Data Description

Businesses rely on customer data to understand their target clients associated with various products. Customer personality analysis helps a business see these hidden relationships that can inform the decision making process in building more targeted commercial campaigns and adjusting products to meet their clients needs.

In this project, we deal with a customer personality dataset that contains 2240 subjects and four types of customer attributes, which are people, products, promotion, and place.

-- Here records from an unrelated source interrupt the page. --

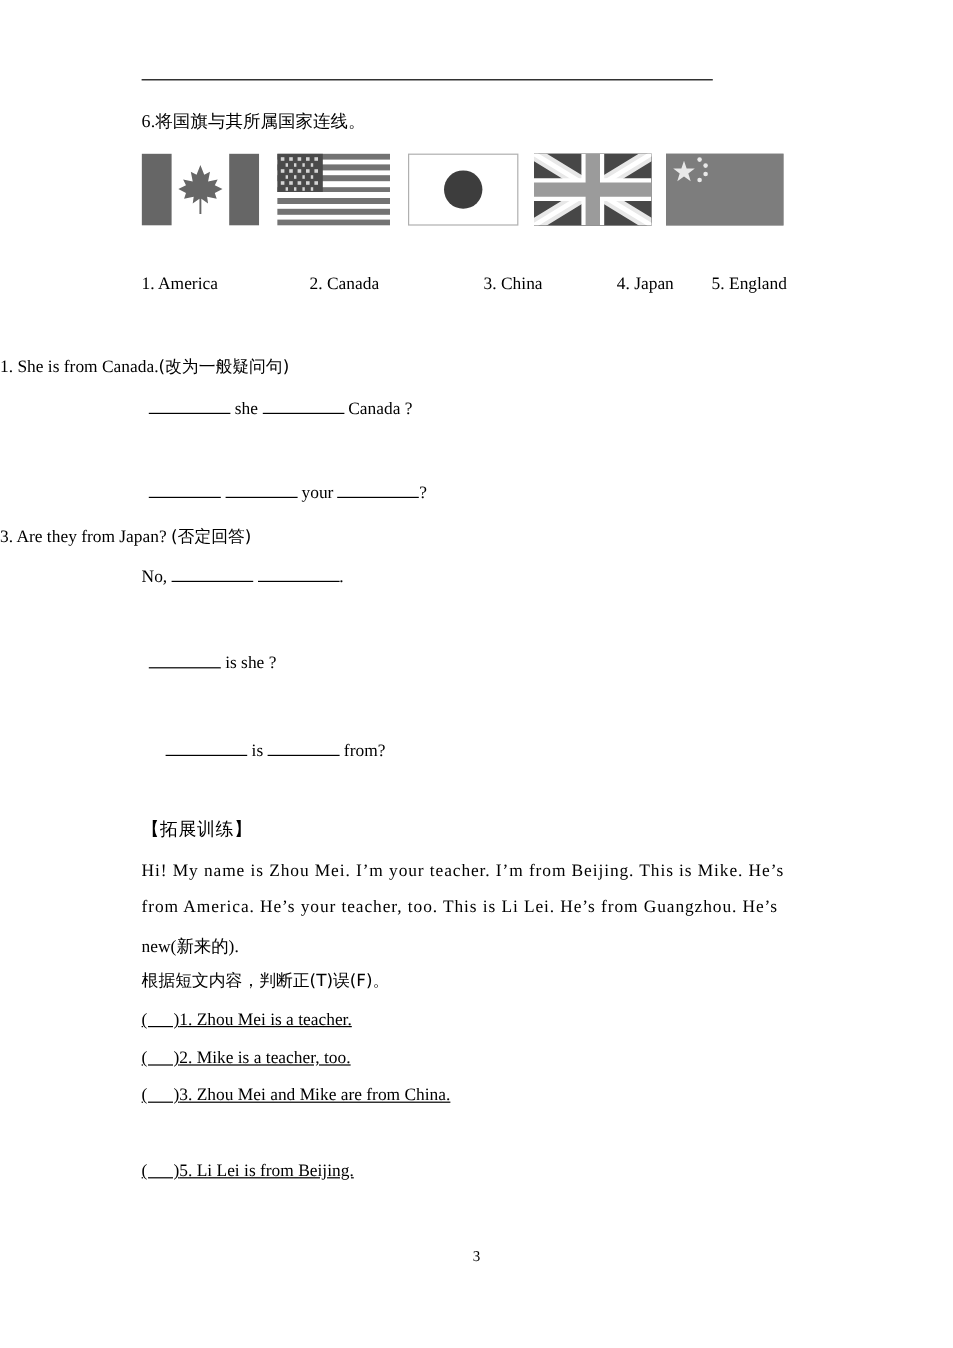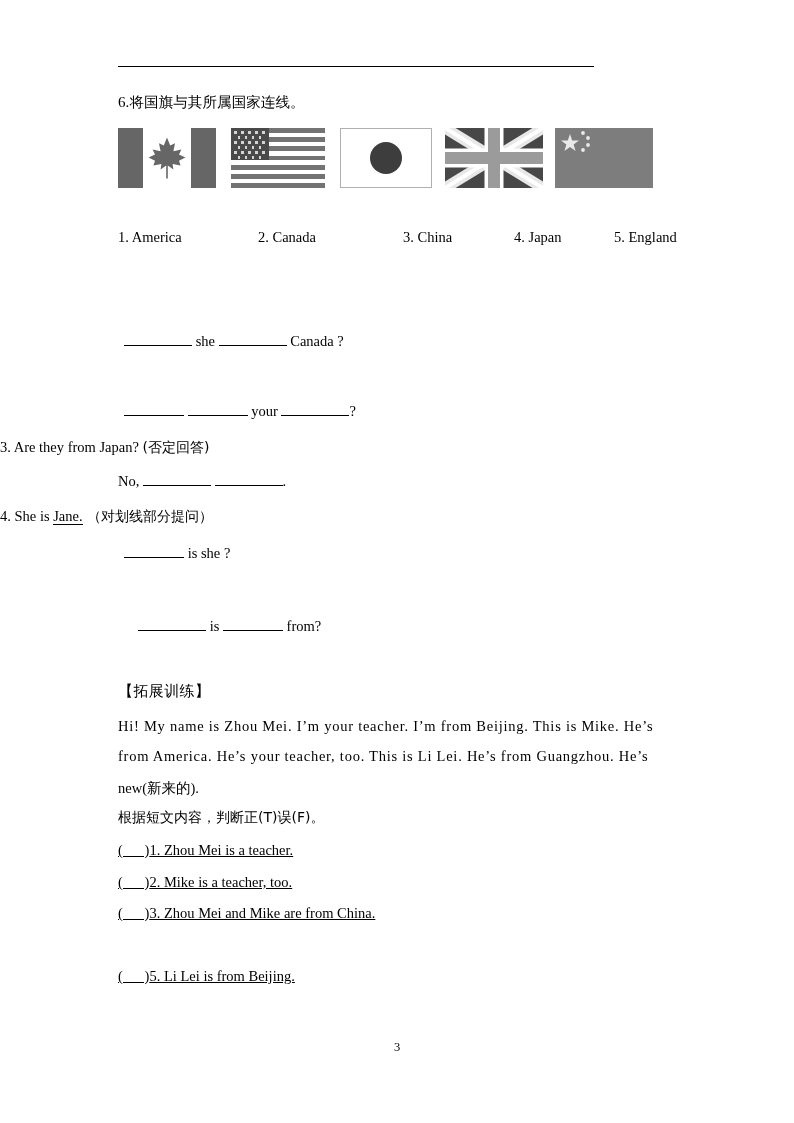"5. England" span.c { left: 496px -> 475px }
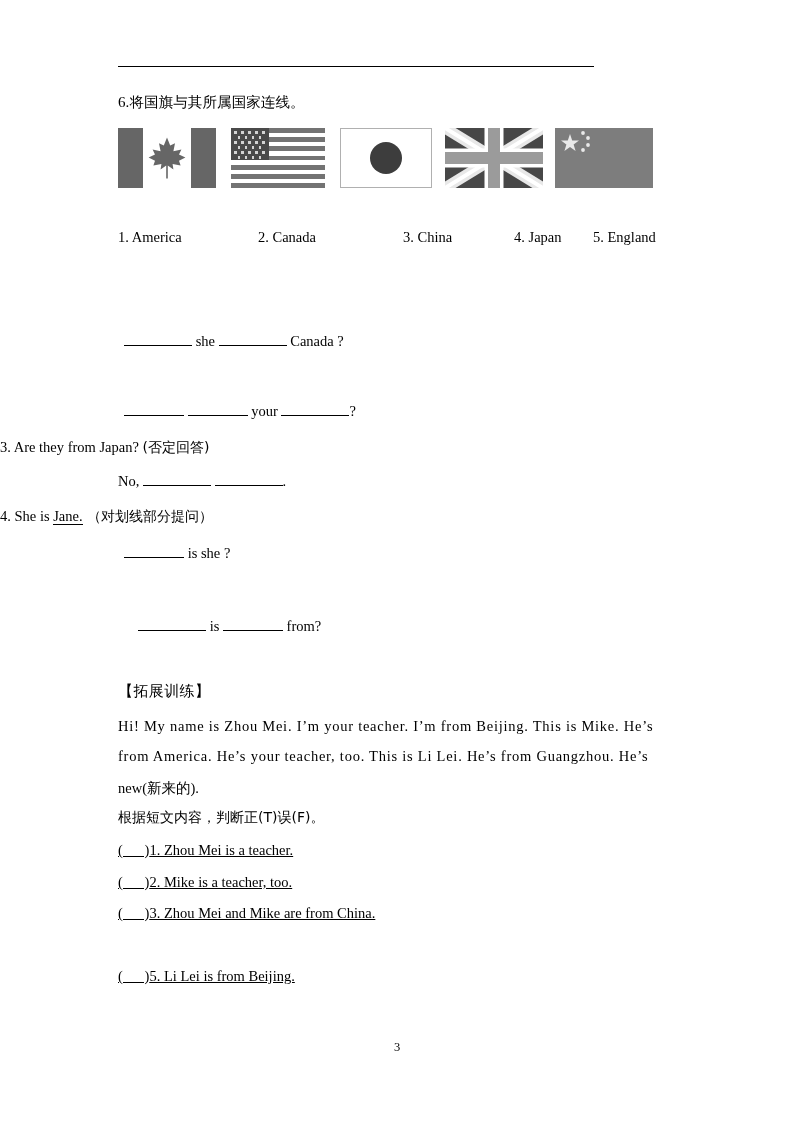"1. She is from Canada.(改为一般疑问句)" div.q-stem { html: none -> <div><span>1.</span><span> She is from Canada.</span><span>(改为一般疑问句)</span></div> }
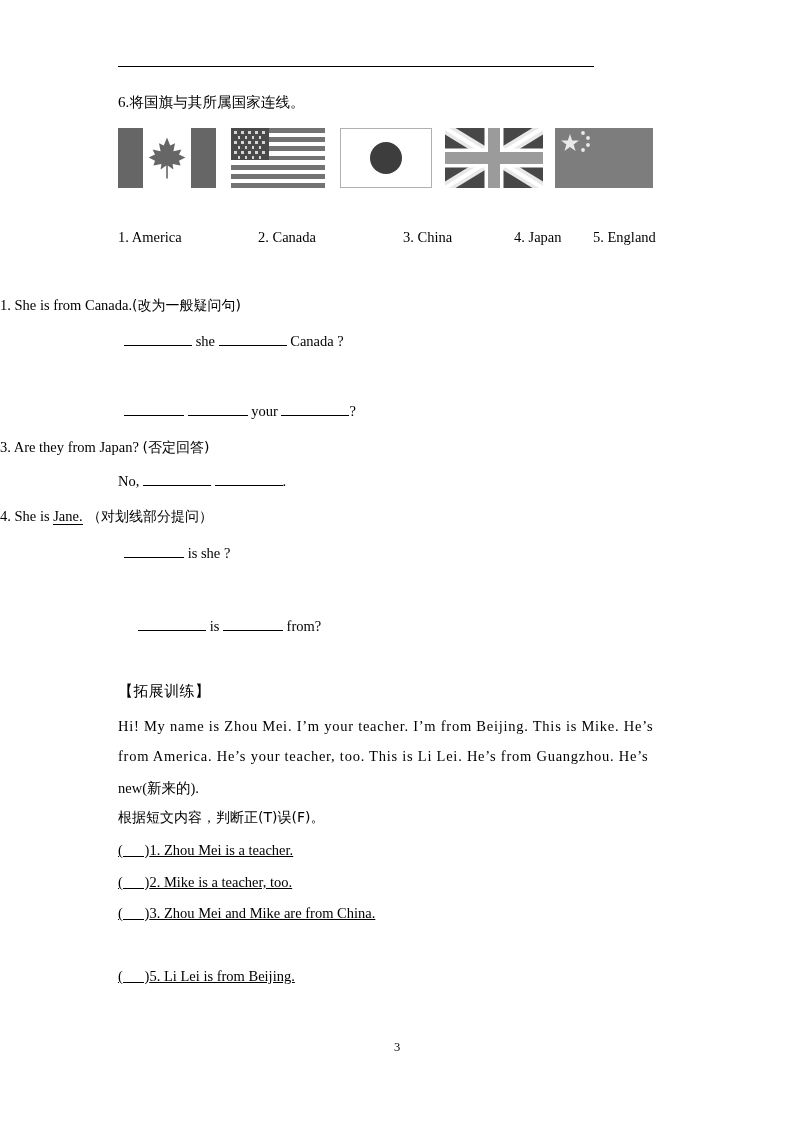"4. She is Jane. （对划线部分提问）" div.q-stem { html: <div><span>4.</span><span> She is </span><span>Jane.</span><span> （对划线部分提问）</span></div> -> none }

The list of attributes is indicated below.

People	Variable Explanation
ID	Customer’s unique identifier
Year_Birth	Customer’s birth year
Education	Customer’s education level
Marital_Status	Customer’s marital status
Income	Customer’s yearly household income
Kidhome	Number of children in customer’s household
Teenhome	Number of teenagers in customer’s household
Dt_Customer	Date of customer’s enrollment with the company
Recency	Number of days since customer’s last purchase
Complain	1 if customer complained in the last 2 years, 0 otherwise

Products	Variable Explanation
MntWines	Amount spent on wine in last 2 years
MntFruits	Amount spent on fruits in last 2 years
MntMeatProducts	Amount spent on meat in last 2 years
MntFishProducts	Amount spent on fish in last 2 years
MntSweetProducts	Amount spent on sweets in last 2 years
MntGoldProds	Amount spent on gold in last 2 years

Promotion	Variable Explanation
NumDealsPurchases	Number of purchases made with a discount
AcceptedCmp1	1 if customer accepted the offer in the 1st campaign, 0 otherwise
AcceptedCmp2	1 if customer accepted the offer in the 2nd campaign, 0 otherwise
AcceptedCmp3	1 if customer accepted the offer in the 3rd campaign, 0 otherwise
AcceptedCmp4	1 if customer accepted the offer in the 4th campaign, 0 otherwise
AcceptedCmp5	1 if customer accepted the offer in the 5th campaign, 0 otherwise
Response	1 if customer accepted the offer in the last campaign, 0 otherwise

Place	Variable Explanation
NumWebPurchases	Number of purchases made through the company’s web site
NumCatalogPurchases	Number of purchases made using a catalogue
NumStorePurchases	Number of purchases made directly in stores
NumWebVisitsMonth	Number of visits to company’s web site in the last month

Research Purpose

We, as a professional data analytic team, are invited by this particular shopping mall to perform basic customer classification, as the prerequisite for further marketing campaign plans, and personal services.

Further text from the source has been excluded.